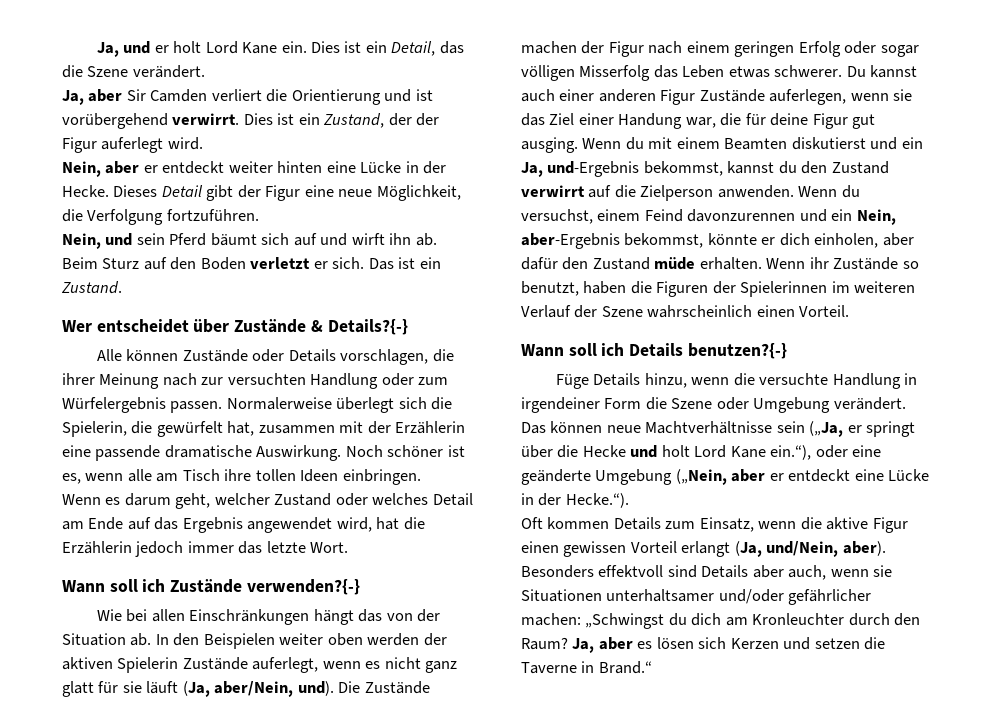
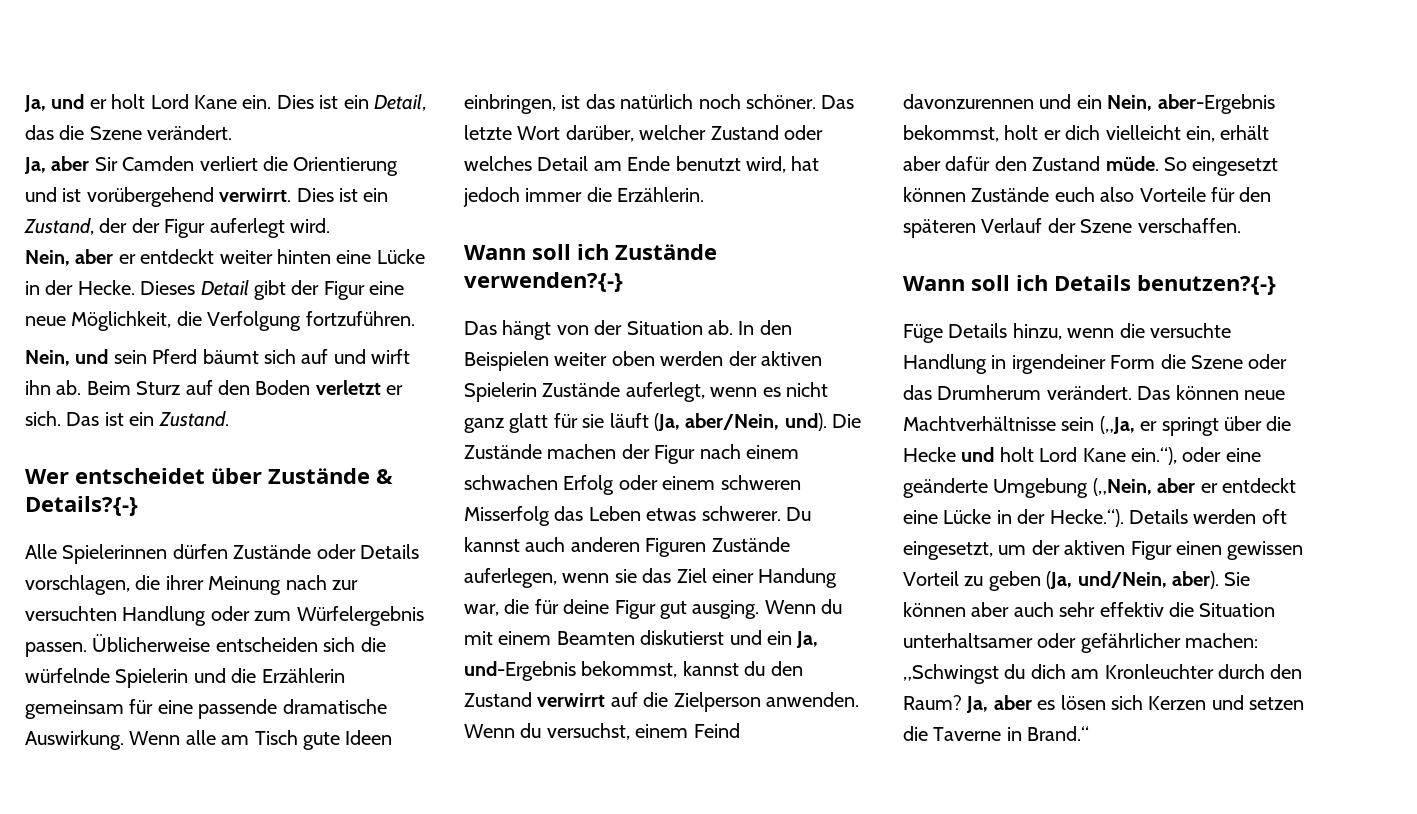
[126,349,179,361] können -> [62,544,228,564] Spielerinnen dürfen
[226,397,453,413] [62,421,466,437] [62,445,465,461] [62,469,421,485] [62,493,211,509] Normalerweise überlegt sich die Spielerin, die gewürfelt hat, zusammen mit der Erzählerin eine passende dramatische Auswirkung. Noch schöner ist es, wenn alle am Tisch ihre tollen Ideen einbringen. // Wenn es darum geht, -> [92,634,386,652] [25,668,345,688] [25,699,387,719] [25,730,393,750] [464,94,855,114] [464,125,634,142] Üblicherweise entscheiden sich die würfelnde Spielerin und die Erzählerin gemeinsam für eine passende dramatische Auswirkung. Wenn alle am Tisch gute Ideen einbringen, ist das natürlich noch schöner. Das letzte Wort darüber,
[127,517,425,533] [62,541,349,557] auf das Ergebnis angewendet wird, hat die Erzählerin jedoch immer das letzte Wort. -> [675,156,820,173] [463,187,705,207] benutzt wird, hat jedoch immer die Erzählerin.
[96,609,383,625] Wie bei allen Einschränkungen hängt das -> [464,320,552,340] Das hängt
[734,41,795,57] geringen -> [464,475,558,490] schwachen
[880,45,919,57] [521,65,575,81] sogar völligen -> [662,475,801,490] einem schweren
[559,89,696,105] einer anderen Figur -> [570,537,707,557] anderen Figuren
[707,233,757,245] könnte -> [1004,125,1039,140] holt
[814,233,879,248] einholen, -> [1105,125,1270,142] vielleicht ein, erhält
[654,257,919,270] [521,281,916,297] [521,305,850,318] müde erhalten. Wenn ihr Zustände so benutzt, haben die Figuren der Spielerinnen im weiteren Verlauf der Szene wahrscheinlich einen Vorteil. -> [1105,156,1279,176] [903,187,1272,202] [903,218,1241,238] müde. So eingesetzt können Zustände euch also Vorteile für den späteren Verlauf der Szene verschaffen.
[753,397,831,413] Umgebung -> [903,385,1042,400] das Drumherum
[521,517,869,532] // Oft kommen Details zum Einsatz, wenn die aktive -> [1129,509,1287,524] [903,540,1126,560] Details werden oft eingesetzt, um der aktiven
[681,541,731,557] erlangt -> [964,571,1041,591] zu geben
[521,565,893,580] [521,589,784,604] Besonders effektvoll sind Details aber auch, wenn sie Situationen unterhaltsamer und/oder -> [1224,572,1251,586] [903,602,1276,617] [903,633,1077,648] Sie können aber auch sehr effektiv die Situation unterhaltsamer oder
=======
● TASK TO COMPLETE: Repeat exactly, and only, the lines from the one containing "[880,45,919,57] [521,65,575,81] sogar" through the last line above.

● REPLY:
[880,45,919,57] [521,65,575,81] sogar völligen -> [662,475,801,490] einem schweren
[559,89,696,105] einer anderen Figur -> [570,537,707,557] anderen Figuren
[707,233,757,245] könnte -> [1004,125,1039,140] holt
[814,233,879,248] einholen, -> [1105,125,1270,142] vielleicht ein, erhält
[654,257,919,270] [521,281,916,297] [521,305,850,318] müde erhalten. Wenn ihr Zustände so benutzt, haben die Figuren der Spielerinnen im weiteren Verlauf der Szene wahrscheinlich einen Vorteil. -> [1105,156,1279,176] [903,187,1272,202] [903,218,1241,238] müde. So eingesetzt können Zustände euch also Vorteile für den späteren Verlauf der Szene verschaffen.
[753,397,831,413] Umgebung -> [903,385,1042,400] das Drumherum
[521,517,869,532] // Oft kommen Details zum Einsatz, wenn die aktive -> [1129,509,1287,524] [903,540,1126,560] Details werden oft eingesetzt, um der aktiven
[681,541,731,557] erlangt -> [964,571,1041,591] zu geben
[521,565,893,580] [521,589,784,604] Besonders effektvoll sind Details aber auch, wenn sie Situationen unterhaltsamer und/oder -> [1224,572,1251,586] [903,602,1276,617] [903,633,1077,648] Sie können aber auch sehr effektiv die Situation unterhaltsamer oder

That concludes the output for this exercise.